++++ Information provided

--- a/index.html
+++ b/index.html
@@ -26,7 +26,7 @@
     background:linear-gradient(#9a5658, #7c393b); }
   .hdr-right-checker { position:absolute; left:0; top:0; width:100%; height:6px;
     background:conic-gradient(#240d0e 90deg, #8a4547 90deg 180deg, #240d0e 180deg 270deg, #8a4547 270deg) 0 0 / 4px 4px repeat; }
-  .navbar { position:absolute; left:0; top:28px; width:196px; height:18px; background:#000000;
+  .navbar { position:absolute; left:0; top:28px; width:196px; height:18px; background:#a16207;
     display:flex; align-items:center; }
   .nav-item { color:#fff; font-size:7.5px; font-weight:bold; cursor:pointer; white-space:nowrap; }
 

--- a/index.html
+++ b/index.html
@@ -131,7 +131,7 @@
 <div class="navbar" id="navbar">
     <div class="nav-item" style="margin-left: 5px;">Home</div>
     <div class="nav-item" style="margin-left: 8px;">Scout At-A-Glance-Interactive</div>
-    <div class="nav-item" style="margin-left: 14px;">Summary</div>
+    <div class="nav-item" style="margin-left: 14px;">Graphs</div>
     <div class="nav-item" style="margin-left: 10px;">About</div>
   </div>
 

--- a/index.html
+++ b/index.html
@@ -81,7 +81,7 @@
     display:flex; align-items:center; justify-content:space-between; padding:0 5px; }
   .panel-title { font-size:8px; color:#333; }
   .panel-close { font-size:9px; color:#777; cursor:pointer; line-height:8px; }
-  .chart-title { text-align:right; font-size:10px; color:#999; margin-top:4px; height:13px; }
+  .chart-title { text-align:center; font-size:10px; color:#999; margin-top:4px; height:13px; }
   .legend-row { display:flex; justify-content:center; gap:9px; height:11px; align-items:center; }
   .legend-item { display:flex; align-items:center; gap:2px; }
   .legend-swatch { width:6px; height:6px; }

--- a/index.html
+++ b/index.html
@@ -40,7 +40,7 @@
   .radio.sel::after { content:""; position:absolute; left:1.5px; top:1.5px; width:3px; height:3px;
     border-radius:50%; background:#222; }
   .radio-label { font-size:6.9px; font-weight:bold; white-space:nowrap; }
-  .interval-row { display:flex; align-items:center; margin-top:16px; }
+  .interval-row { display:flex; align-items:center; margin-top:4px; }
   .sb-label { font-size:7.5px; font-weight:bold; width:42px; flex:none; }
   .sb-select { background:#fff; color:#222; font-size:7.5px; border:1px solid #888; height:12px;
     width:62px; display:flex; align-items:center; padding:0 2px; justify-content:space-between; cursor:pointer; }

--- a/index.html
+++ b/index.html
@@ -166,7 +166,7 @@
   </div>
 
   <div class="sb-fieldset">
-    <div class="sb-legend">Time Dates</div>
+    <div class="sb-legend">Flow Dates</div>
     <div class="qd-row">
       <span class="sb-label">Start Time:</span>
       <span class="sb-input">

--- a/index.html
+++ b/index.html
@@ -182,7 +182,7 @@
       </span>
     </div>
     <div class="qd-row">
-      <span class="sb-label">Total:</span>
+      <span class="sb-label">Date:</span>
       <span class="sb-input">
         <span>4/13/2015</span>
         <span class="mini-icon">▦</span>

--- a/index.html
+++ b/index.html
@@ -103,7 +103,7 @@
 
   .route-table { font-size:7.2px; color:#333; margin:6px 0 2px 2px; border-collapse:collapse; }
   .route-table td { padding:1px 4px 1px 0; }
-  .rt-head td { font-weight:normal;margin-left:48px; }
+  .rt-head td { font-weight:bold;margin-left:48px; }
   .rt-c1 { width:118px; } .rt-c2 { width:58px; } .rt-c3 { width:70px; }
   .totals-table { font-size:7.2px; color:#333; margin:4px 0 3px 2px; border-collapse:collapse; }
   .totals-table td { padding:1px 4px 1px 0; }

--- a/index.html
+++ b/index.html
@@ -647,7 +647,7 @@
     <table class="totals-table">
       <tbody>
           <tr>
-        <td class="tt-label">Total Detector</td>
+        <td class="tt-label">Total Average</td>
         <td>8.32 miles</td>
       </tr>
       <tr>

++++++++

- [What to work on]:
Repeat every entry exactly as written above.

- [Final answer]:
--- a/index.html
+++ b/index.html
@@ -26,7 +26,7 @@
     background:linear-gradient(#9a5658, #7c393b); }
   .hdr-right-checker { position:absolute; left:0; top:0; width:100%; height:6px;
     background:conic-gradient(#240d0e 90deg, #8a4547 90deg 180deg, #240d0e 180deg 270deg, #8a4547 270deg) 0 0 / 4px 4px repeat; }
-  .navbar { position:absolute; left:0; top:28px; width:196px; height:18px; background:#000000;
+  .navbar { position:absolute; left:0; top:28px; width:196px; height:18px; background:#a16207;
     display:flex; align-items:center; }
   .nav-item { color:#fff; font-size:7.5px; font-weight:bold; cursor:pointer; white-space:nowrap; }
 

--- a/index.html
+++ b/index.html
@@ -131,7 +131,7 @@
 <div class="navbar" id="navbar">
     <div class="nav-item" style="margin-left: 5px;">Home</div>
     <div class="nav-item" style="margin-left: 8px;">Scout At-A-Glance-Interactive</div>
-    <div class="nav-item" style="margin-left: 14px;">Summary</div>
+    <div class="nav-item" style="margin-left: 14px;">Graphs</div>
     <div class="nav-item" style="margin-left: 10px;">About</div>
   </div>
 

--- a/index.html
+++ b/index.html
@@ -81,7 +81,7 @@
     display:flex; align-items:center; justify-content:space-between; padding:0 5px; }
   .panel-title { font-size:8px; color:#333; }
   .panel-close { font-size:9px; color:#777; cursor:pointer; line-height:8px; }
-  .chart-title { text-align:right; font-size:10px; color:#999; margin-top:4px; height:13px; }
+  .chart-title { text-align:center; font-size:10px; color:#999; margin-top:4px; height:13px; }
   .legend-row { display:flex; justify-content:center; gap:9px; height:11px; align-items:center; }
   .legend-item { display:flex; align-items:center; gap:2px; }
   .legend-swatch { width:6px; height:6px; }

--- a/index.html
+++ b/index.html
@@ -40,7 +40,7 @@
   .radio.sel::after { content:""; position:absolute; left:1.5px; top:1.5px; width:3px; height:3px;
     border-radius:50%; background:#222; }
   .radio-label { font-size:6.9px; font-weight:bold; white-space:nowrap; }
-  .interval-row { display:flex; align-items:center; margin-top:16px; }
+  .interval-row { display:flex; align-items:center; margin-top:4px; }
   .sb-label { font-size:7.5px; font-weight:bold; width:42px; flex:none; }
   .sb-select { background:#fff; color:#222; font-size:7.5px; border:1px solid #888; height:12px;
     width:62px; display:flex; align-items:center; padding:0 2px; justify-content:space-between; cursor:pointer; }

--- a/index.html
+++ b/index.html
@@ -166,7 +166,7 @@
   </div>
 
   <div class="sb-fieldset">
-    <div class="sb-legend">Time Dates</div>
+    <div class="sb-legend">Flow Dates</div>
     <div class="qd-row">
       <span class="sb-label">Start Time:</span>
       <span class="sb-input">

--- a/index.html
+++ b/index.html
@@ -182,7 +182,7 @@
       </span>
     </div>
     <div class="qd-row">
-      <span class="sb-label">Total:</span>
+      <span class="sb-label">Date:</span>
       <span class="sb-input">
         <span>4/13/2015</span>
         <span class="mini-icon">▦</span>

--- a/index.html
+++ b/index.html
@@ -103,7 +103,7 @@
 
   .route-table { font-size:7.2px; color:#333; margin:6px 0 2px 2px; border-collapse:collapse; }
   .route-table td { padding:1px 4px 1px 0; }
-  .rt-head td { font-weight:normal;margin-left:48px; }
+  .rt-head td { font-weight:bold;margin-left:48px; }
   .rt-c1 { width:118px; } .rt-c2 { width:58px; } .rt-c3 { width:70px; }
   .totals-table { font-size:7.2px; color:#333; margin:4px 0 3px 2px; border-collapse:collapse; }
   .totals-table td { padding:1px 4px 1px 0; }

--- a/index.html
+++ b/index.html
@@ -647,7 +647,7 @@
     <table class="totals-table">
       <tbody>
           <tr>
-        <td class="tt-label">Total Detector</td>
+        <td class="tt-label">Total Average</td>
         <td>8.32 miles</td>
       </tr>
       <tr>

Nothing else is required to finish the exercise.